# Exercise:
Two lines mark the range in the entries below: the one holding "- 3. Modify /etc/docker/daemon.json" and the one holding "- 5. Setup Docker-Compose network". Set down those two and all lines between them, exactly.

# Given records:
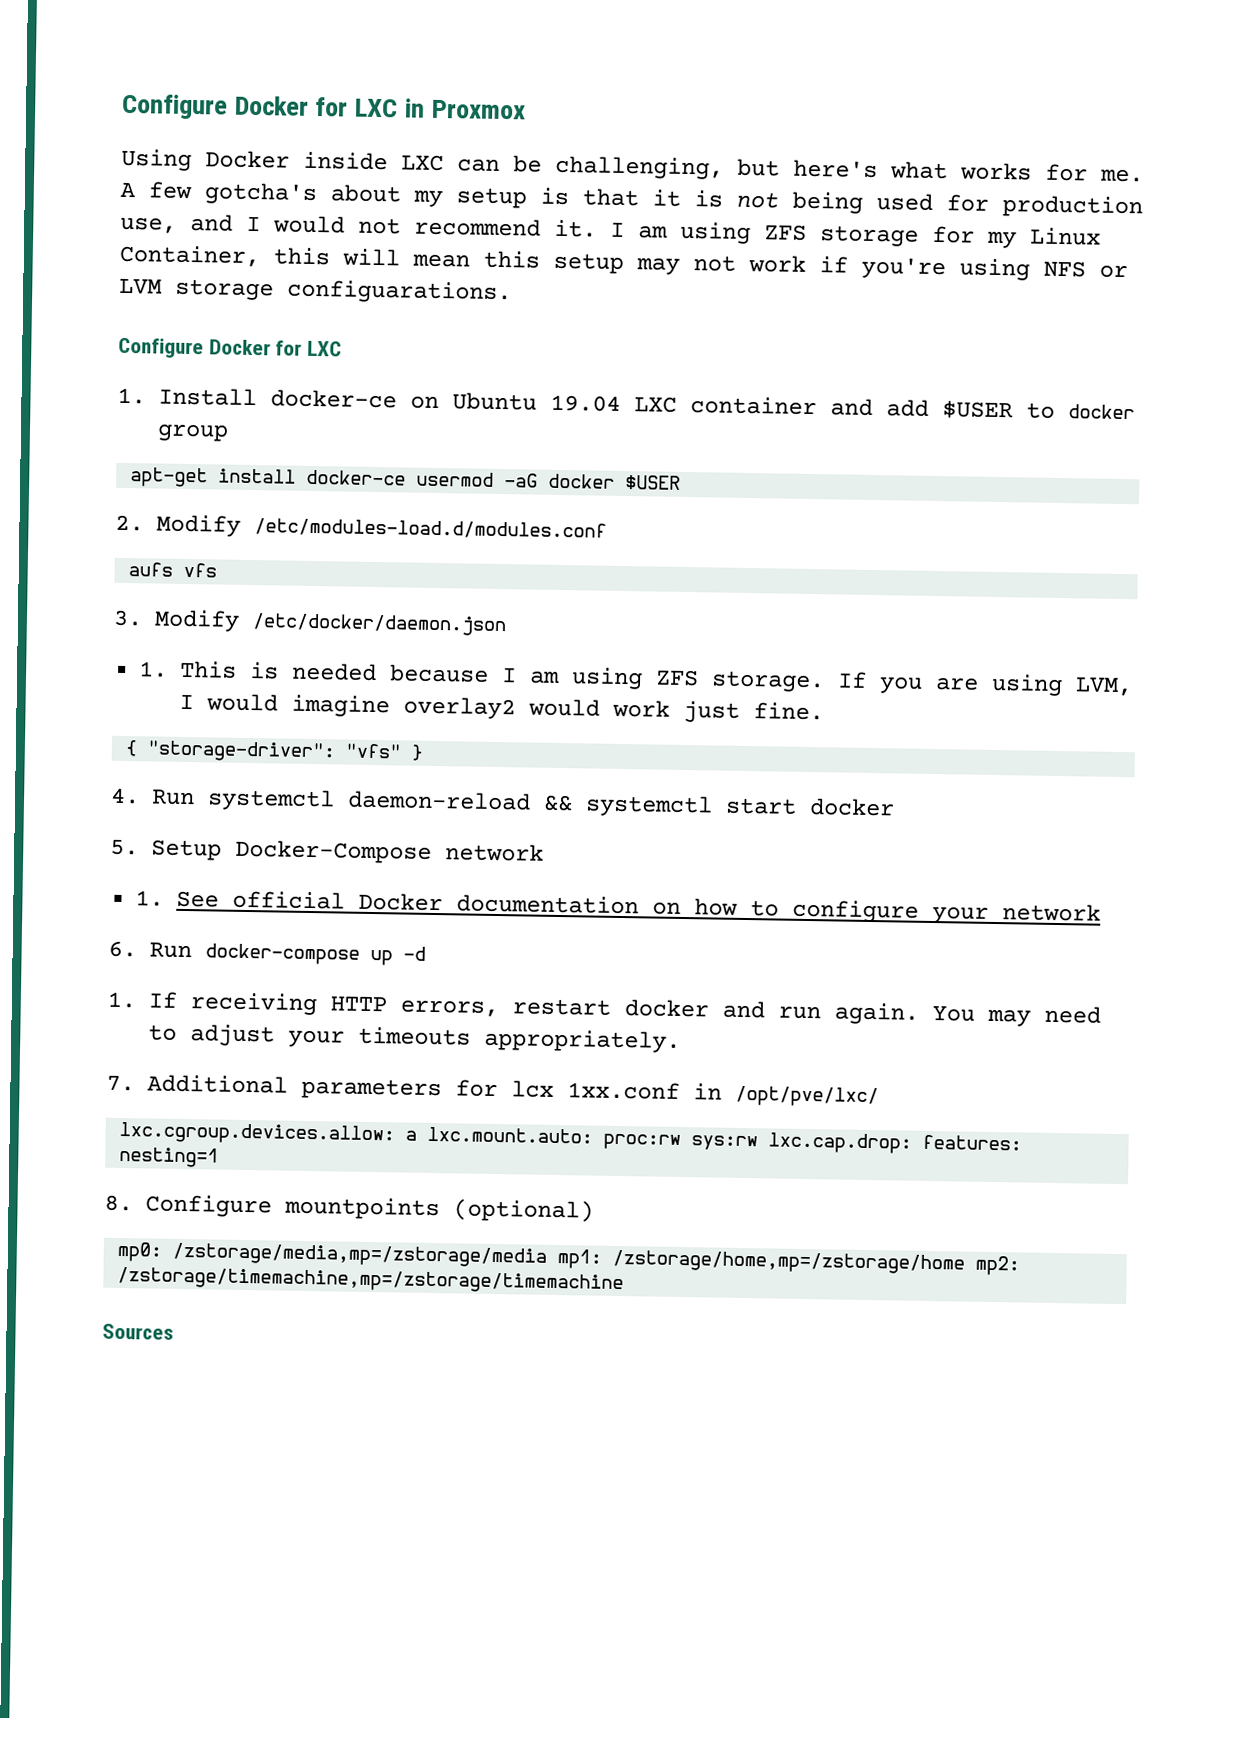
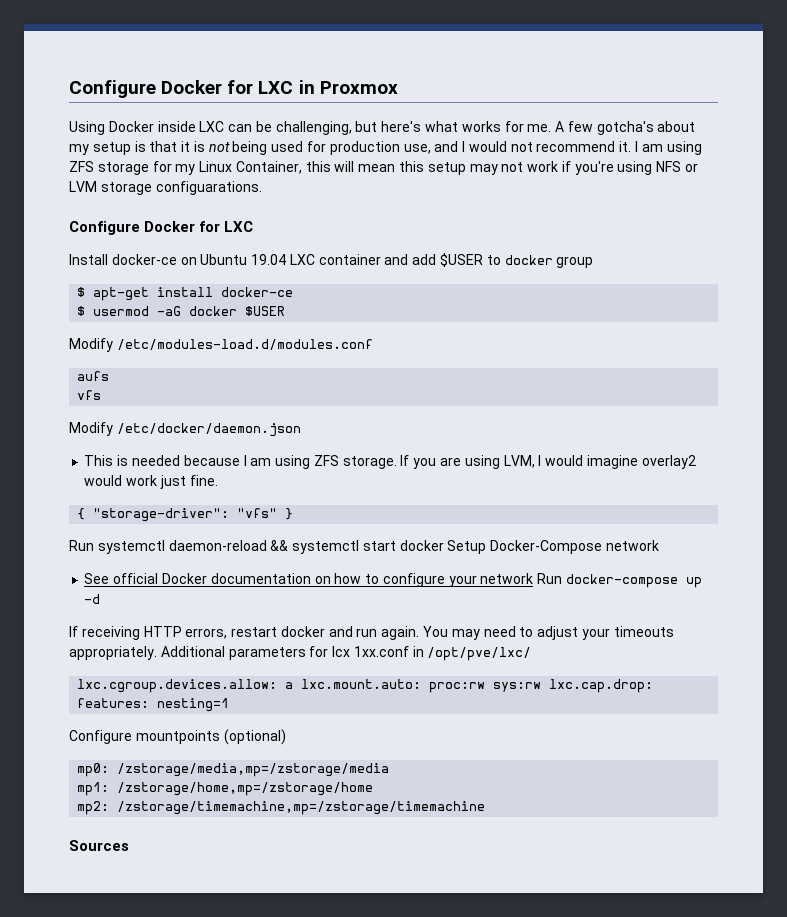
- 1. Install docker-ce on Ubuntu 19.04 LXC container and add $USER to docker group
+ Install docker-ce on Ubuntu 19.04 LXC container and add $USER to docker group
- apt-get install docker-ce usermod -aG docker $USER
+ $ apt-get install docker-ce
+ $ usermod -aG docker $USER
- 2. Modify /etc/modules-load.d/modules.conf
+ Modify /etc/modules-load.d/modules.conf
- aufs vfs
+ aufs
+ vfs
- 3. Modify /etc/docker/daemon.json
+ Modify /etc/docker/daemon.json
- 1. This is needed because I am using ZFS storage.
+ This is needed because I am using ZFS storage.
- 4. Run systemctl daemon-reload && systemctl start docker
- 5. Setup Docker-Compose network
+ Run systemctl daemon-reload && systemctl start docker Setup Docker-Compose network
- 1. See official Docker documentation on how to configure your network
- 6. Run docker-compose up -d
+ See official Docker documentation on how to configure your network Run docker-compose up -d
- 1. If receiving HTTP errors, restart docker and run again.
+ If receiving HTTP errors, restart docker and run again.
- You may need to adjust your timeouts appropriately.
- 7. Additional parameters for lcx 1xx.conf in /opt/pve/lxc/
+ You may need to adjust your timeouts appropriately. Additional parameters for lcx 1xx.conf in /opt/pve/lxc/
- 8. Configure mountpoints (optional)
+ Configure mountpoints (optional)
- mp0: /zstorage/media,mp=/zstorage/media mp1: /zstorage/home,mp=/zstorage/home mp2: /zstorage/timemachine,mp=/zstorage/timemachine
+ mp0: /zstorage/media,mp=/zstorage/media
+ mp1: /zstorage/home,mp=/zstorage/home
+ mp2: /zstorage/timemachine,mp=/zstorage/timemachine

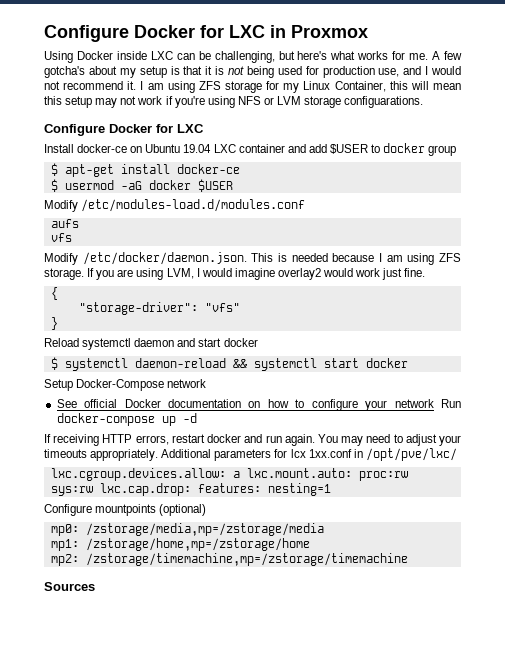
- Modify /etc/docker/daemon.json
- This is needed because I am using ZFS storage.
+ Modify /etc/docker/daemon.json. This is needed because I am using ZFS storage.
- { "storage-driver": "vfs" }
+ {
+ "storage-driver": "vfs"
+ }
- Run systemctl daemon-reload && systemctl start docker Setup Docker-Compose network
+ Reload systemctl daemon and start docker
+ $ systemctl daemon-reload && systemctl start docker
+ Setup Docker-Compose network

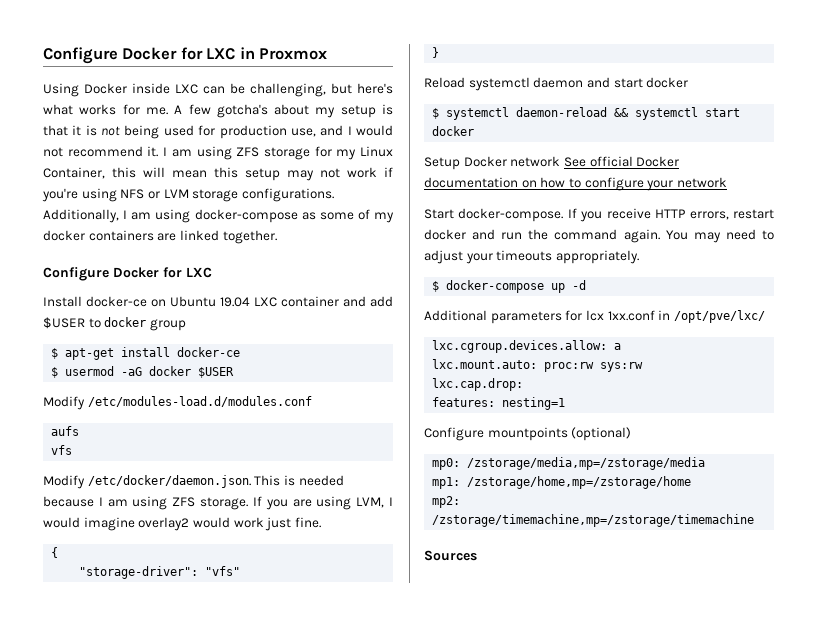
- I am using ZFS storage for my Linux Container, this will mean this setup may not work if you're using NFS or LVM storage configuarations.
+ I am using ZFS storage for my Linux Container, this will mean this setup may not work if you're using NFS or LVM storage configurations. Additionally, I am using docker-compose as some of my docker containers are linked together.
- Setup Docker-Compose network
- See official Docker documentation on how to configure your network Run docker-compose up -d
- If receiving HTTP errors, restart docker and run again.
+ Setup Docker network See official Docker documentation on how to configure your network
+ Start docker-compose. If you receive HTTP errors, restart docker and run the command again.
- You may need to adjust your timeouts appropriately. Additional parameters for lcx 1xx.conf in /opt/pve/lxc/
+ You may need to adjust your timeouts appropriately.
+ $ docker-compose up -d
+ Additional parameters for lcx 1xx.conf in /opt/pve/lxc/
- lxc.cgroup.devices.allow: a lxc.mount.auto: proc:rw sys:rw lxc.cap.drop: features: nesting=1
+ lxc.cgroup.devices.allow: a
+ lxc.mount.auto: proc:rw sys:rw
+ lxc.cap.drop:
+ features: nesting=1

# Output:
- 3. Modify /etc/docker/daemon.json
+ Modify /etc/docker/daemon.json
- 1. This is needed because I am using ZFS storage.
+ This is needed because I am using ZFS storage.
- 4. Run systemctl daemon-reload && systemctl start docker
- 5. Setup Docker-Compose network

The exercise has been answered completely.